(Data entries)
******

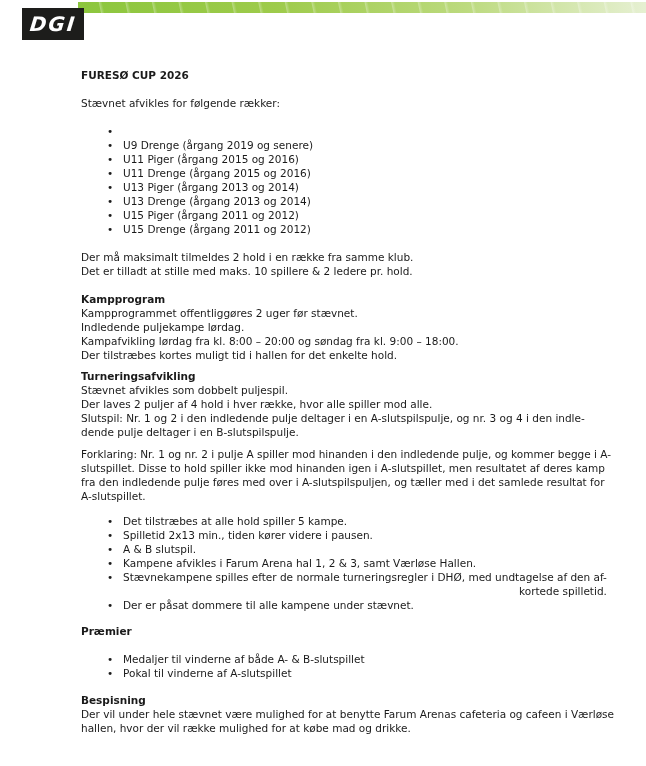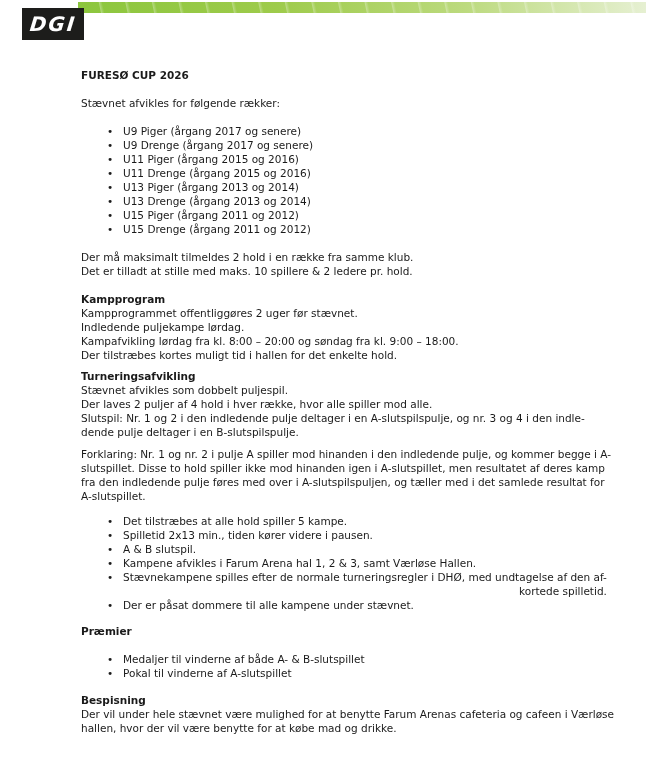--- a/index.html
+++ b/index.html
@@ -111,7 +111,6 @@
   <ul class="bullets divisions">
     <li>
         <span class="marker">•</span>
-        <span class="line">U9 Piger (årgang 2017 og senere)</span>
       </li>
     <li>
         <span class="marker">•</span>

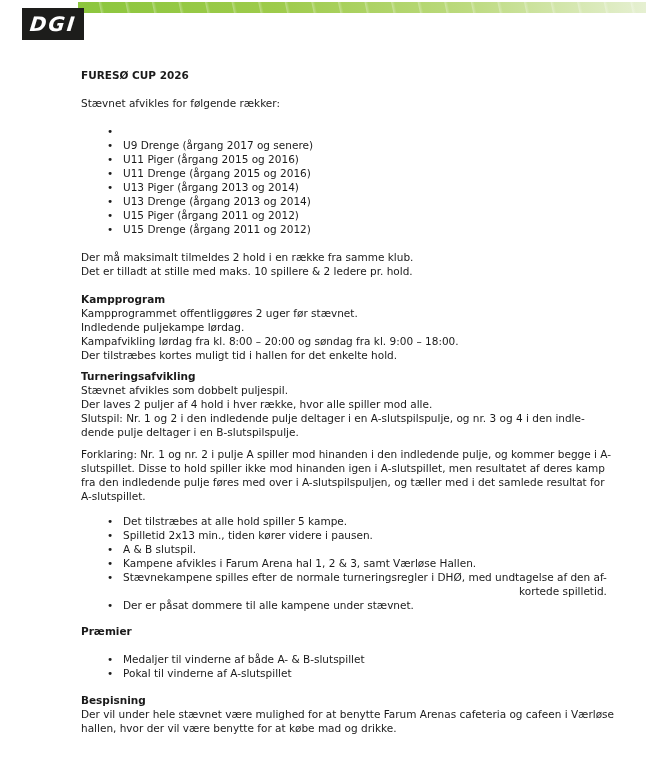--- a/index.html
+++ b/index.html
@@ -114,7 +114,7 @@
       </li>
     <li>
         <span class="marker">•</span>
-        <span class="line">U9 Drenge (årgang 2017 og senere)</span>
+        <span class="line">U9 Drenge (årgang 2019 og senere)</span>
       </li>
     <li>
         <span class="marker">•</span>

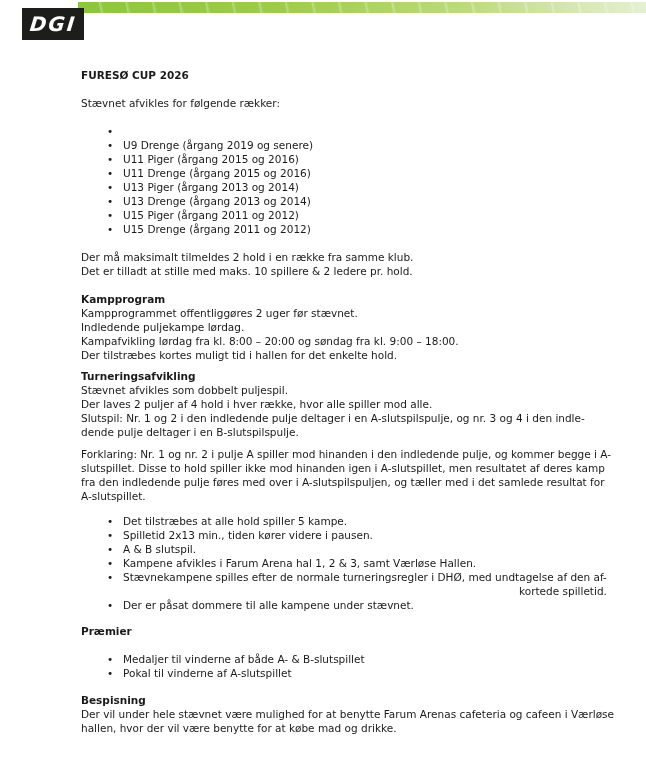--- a/index.html
+++ b/index.html
@@ -217,7 +217,7 @@
   <section class="sec-bespisning">
     <h2>Bespisning</h2>
     <div class="line">Der vil under hele stævnet være mulighed for at benytte Farum Arenas cafeteria og cafeen i Værløse</div>
-    <div class="line">hallen, hvor der vil være benytte for at købe mad og drikke.</div>
+    <div class="line">hallen, hvor der vil række mulighed for at købe mad og drikke.</div>
   </section>
 
 </div>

******

• **Exercise objective**
Go through the records above and return every line that holds the string "senere".

• **Solved exercise**
-        <span class="line">U9 Piger (årgang 2017 og senere)</span>
-        <span class="line">U9 Drenge (årgang 2017 og senere)</span>
+        <span class="line">U9 Drenge (årgang 2019 og senere)</span>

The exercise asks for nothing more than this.